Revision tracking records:
━━━
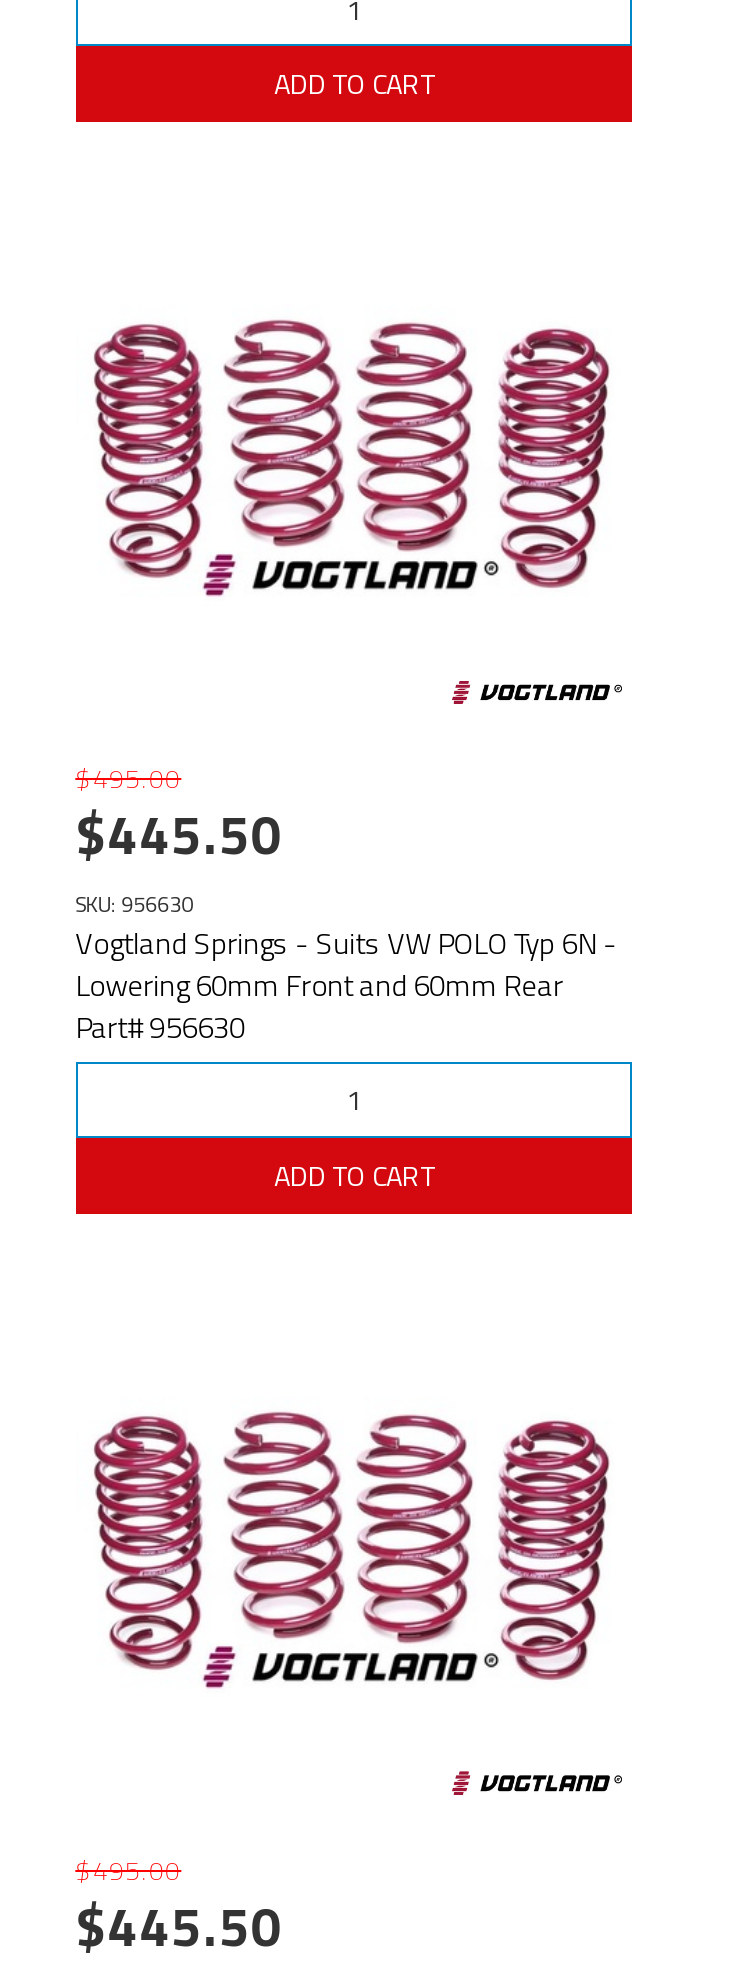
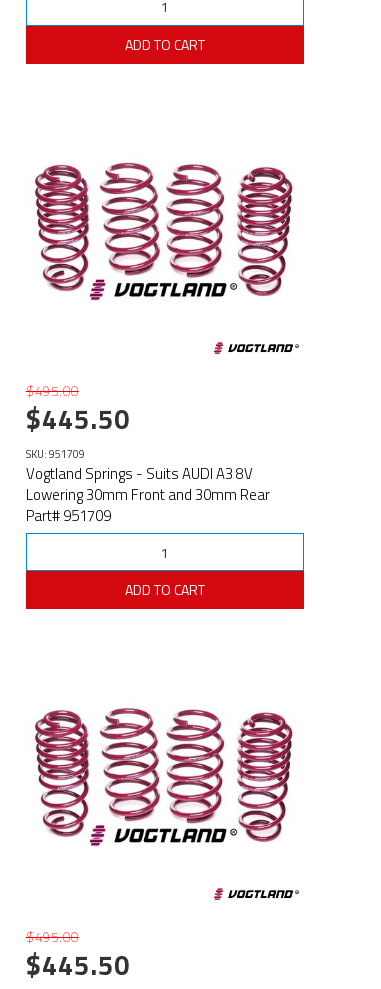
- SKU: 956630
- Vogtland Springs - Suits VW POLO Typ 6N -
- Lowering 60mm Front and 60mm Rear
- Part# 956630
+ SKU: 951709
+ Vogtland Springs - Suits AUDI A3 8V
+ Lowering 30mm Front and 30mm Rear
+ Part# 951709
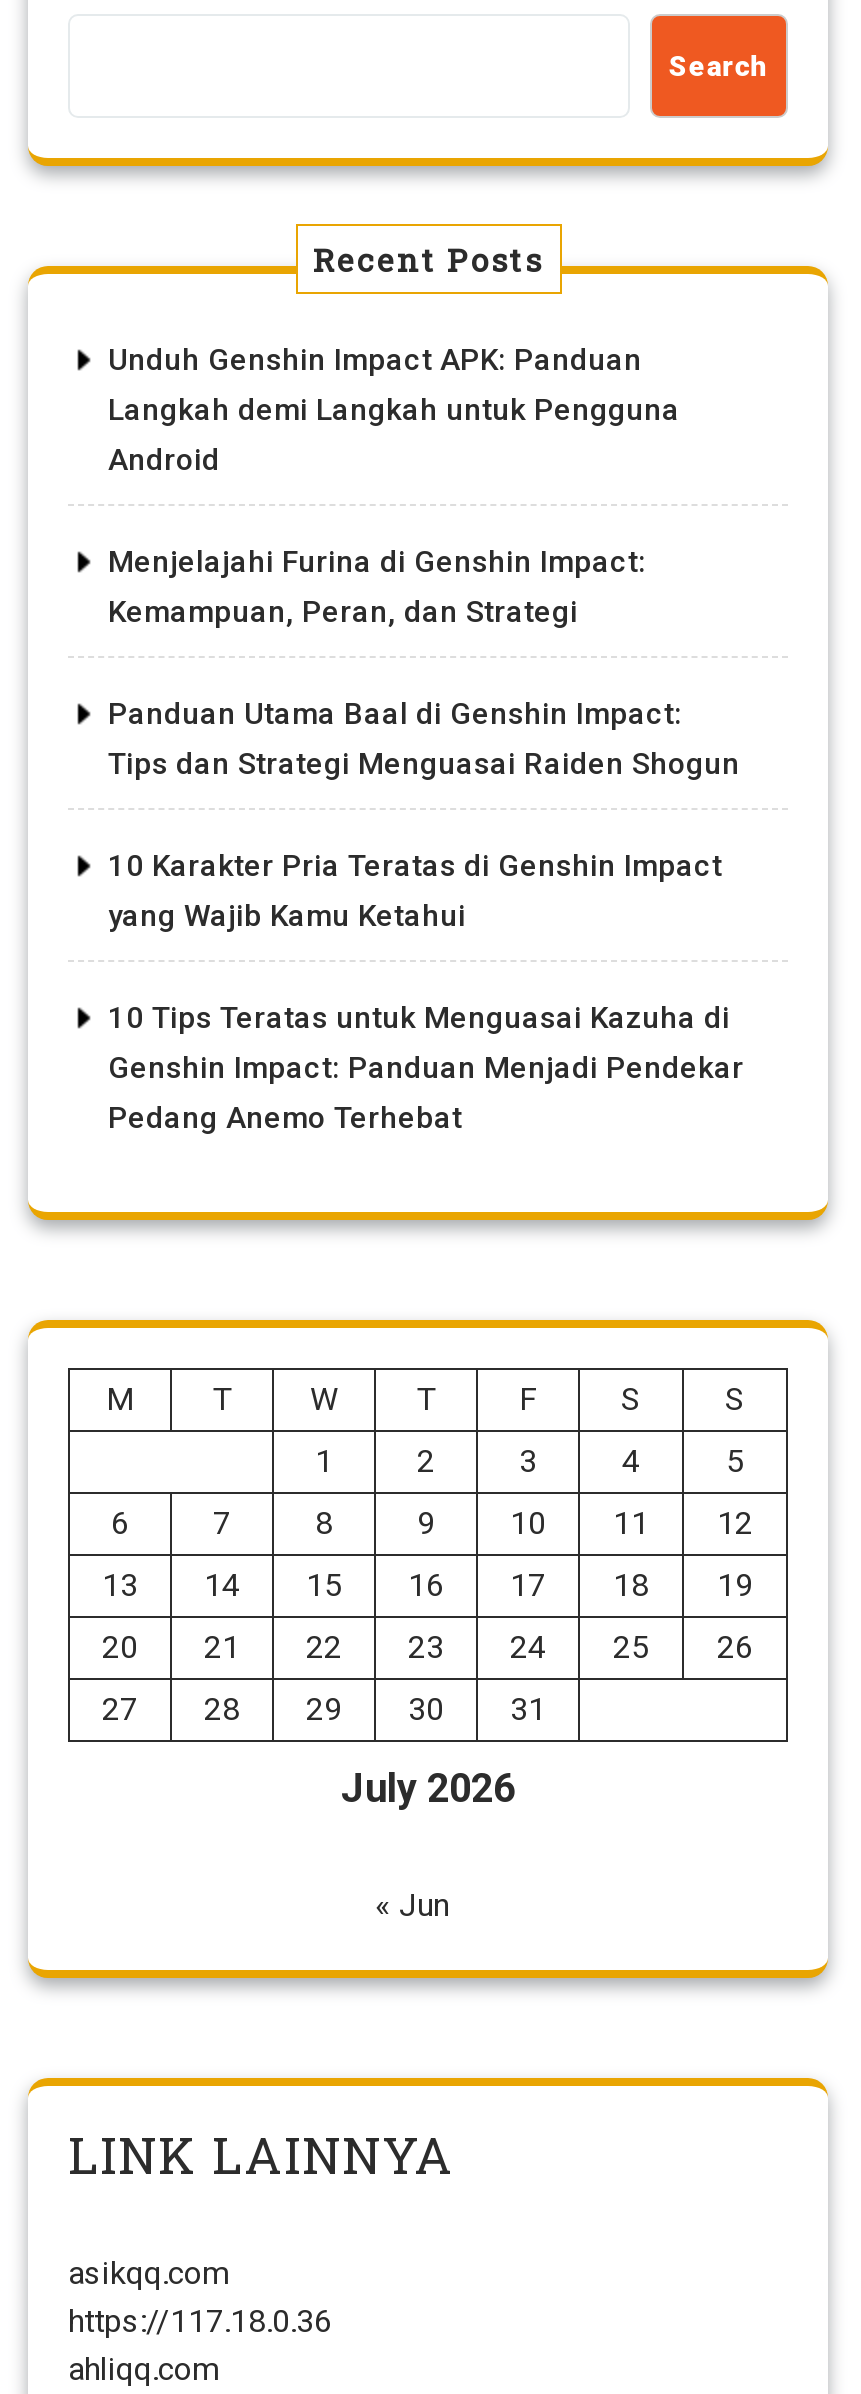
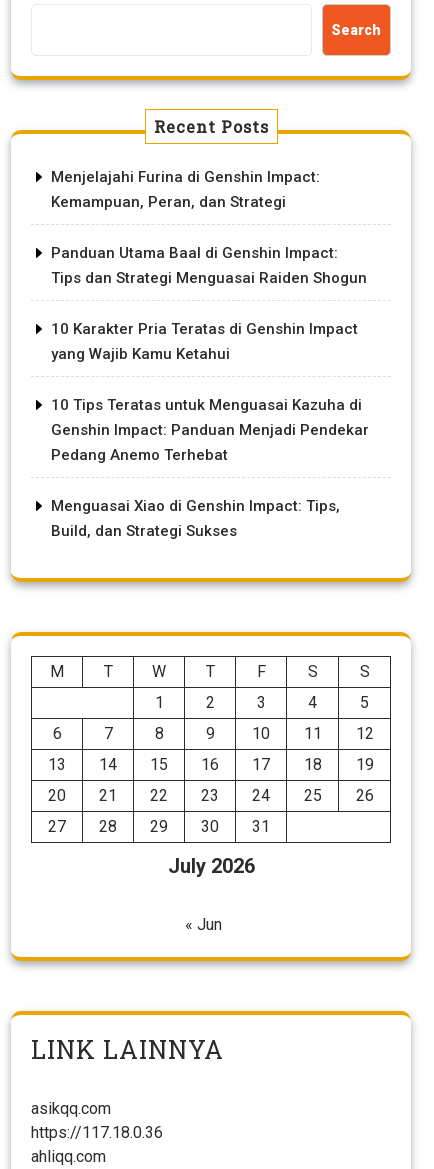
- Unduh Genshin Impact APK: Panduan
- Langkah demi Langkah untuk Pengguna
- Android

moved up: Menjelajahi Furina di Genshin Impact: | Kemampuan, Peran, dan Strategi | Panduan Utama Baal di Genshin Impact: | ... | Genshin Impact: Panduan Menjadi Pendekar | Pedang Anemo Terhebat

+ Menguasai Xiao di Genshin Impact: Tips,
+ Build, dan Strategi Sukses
━━━
### PROBLEM STATEMENT
The lines from the one containing "and 30mm Rear" through the end of the data above are to be copied exactly, both ends included, and pictures are to be omitted.

### RESPONSE
+ Lowering 30mm Front and 30mm Rear
+ Part# 951709
- Unduh Genshin Impact APK: Panduan
- Langkah demi Langkah untuk Pengguna
- Android

moved up: Menjelajahi Furina di Genshin Impact: | Kemampuan, Peran, dan Strategi | Panduan Utama Baal di Genshin Impact: | ... | Genshin Impact: Panduan Menjadi Pendekar | Pedang Anemo Terhebat

+ Menguasai Xiao di Genshin Impact: Tips,
+ Build, dan Strategi Sukses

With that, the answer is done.